What to work on
Output each entry that follows exactly. Images stay out.

Exercise input
* * *
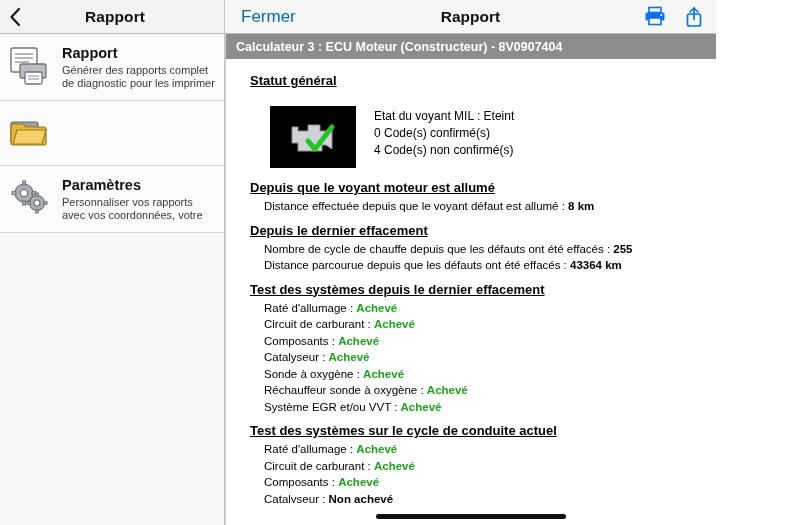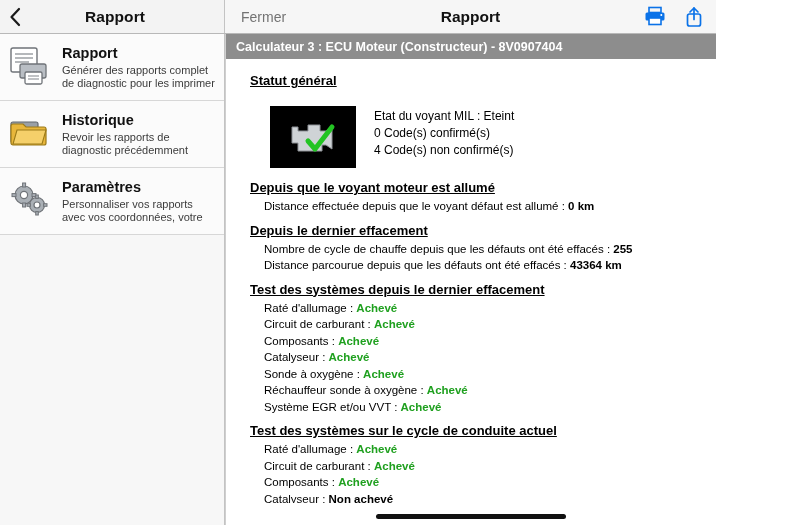--- a/index.html
+++ b/index.html
@@ -57,8 +57,8 @@
     position: relative;
   }
   .close-btn {
-    color: #737373;
-    font-size: 14px;
+    color: #0369a1;
+    font-size: 17px;
     font-weight: normal;
     padding-left: 6px;
   }

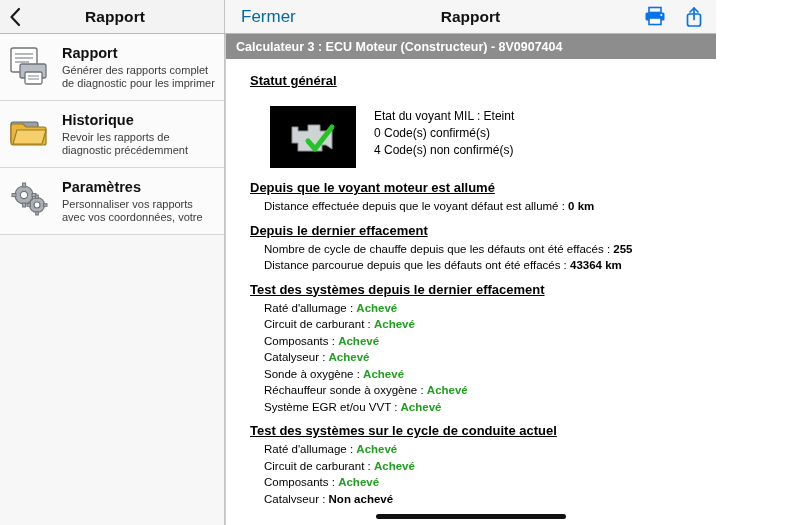--- a/index.html
+++ b/index.html
@@ -274,10 +274,6 @@
             <path d="M5 12 h10 l3 3 h18 a2 2 0 0 1 2 2 v14 a2 2 0 0 1 -2 2 H5 a2 2 0 0 1 -2 -2 V14 a2 2 0 0 1 2 -2 z" fill="#e8b63b" stroke="#9c7a18" stroke-width="1.2"></path>
             <path d="M9 18 h29 l-4 14 H5 z" fill="#f5d06a" stroke="#9c7a18" stroke-width="1.1"></path>
           </svg>
-        </div>
-        <div class="side-text">
-          <div class="side-title">Historique</div>
-          <div class="side-desc">Revoir les rapports de diagnostic précédemment enregistrés</div>
         </div>
       </div>
 

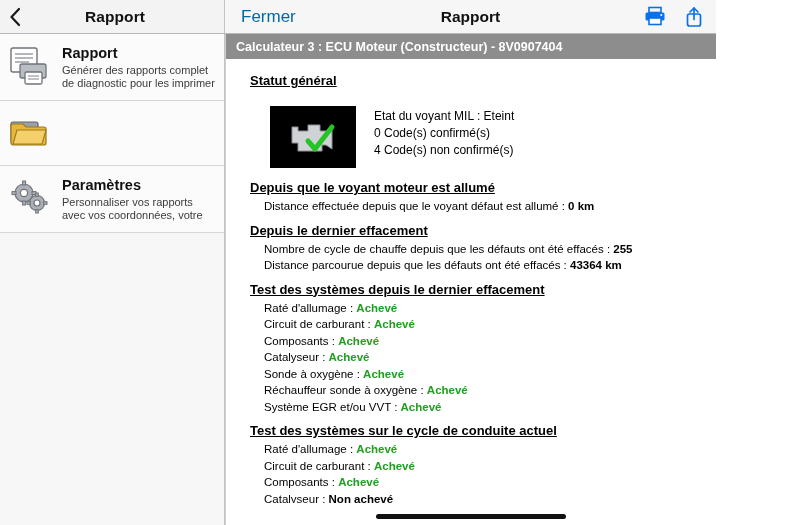--- a/index.html
+++ b/index.html
@@ -329,7 +329,7 @@
         <div class="sec">
           <div class="sec-h">Depuis que le voyant moteur est allumé</div>
           <div class="sec-line">
-            <span>Distance effectuée depuis que le voyant défaut est allumé : </span><span class="b">0 km</span>
+            <span>Distance effectuée depuis que le voyant défaut est allumé : </span><span class="b">8 km</span>
           </div>
         </div>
* * *
Response
--- a/index.html
+++ b/index.html
@@ -57,8 +57,8 @@
     position: relative;
   }
   .close-btn {
-    color: #737373;
-    font-size: 14px;
+    color: #0369a1;
+    font-size: 17px;
     font-weight: normal;
     padding-left: 6px;
   }

--- a/index.html
+++ b/index.html
@@ -274,10 +274,6 @@
             <path d="M5 12 h10 l3 3 h18 a2 2 0 0 1 2 2 v14 a2 2 0 0 1 -2 2 H5 a2 2 0 0 1 -2 -2 V14 a2 2 0 0 1 2 -2 z" fill="#e8b63b" stroke="#9c7a18" stroke-width="1.2"></path>
             <path d="M9 18 h29 l-4 14 H5 z" fill="#f5d06a" stroke="#9c7a18" stroke-width="1.1"></path>
           </svg>
-        </div>
-        <div class="side-text">
-          <div class="side-title">Historique</div>
-          <div class="side-desc">Revoir les rapports de diagnostic précédemment enregistrés</div>
         </div>
       </div>
 

--- a/index.html
+++ b/index.html
@@ -329,7 +329,7 @@
         <div class="sec">
           <div class="sec-h">Depuis que le voyant moteur est allumé</div>
           <div class="sec-line">
-            <span>Distance effectuée depuis que le voyant défaut est allumé : </span><span class="b">0 km</span>
+            <span>Distance effectuée depuis que le voyant défaut est allumé : </span><span class="b">8 km</span>
           </div>
         </div>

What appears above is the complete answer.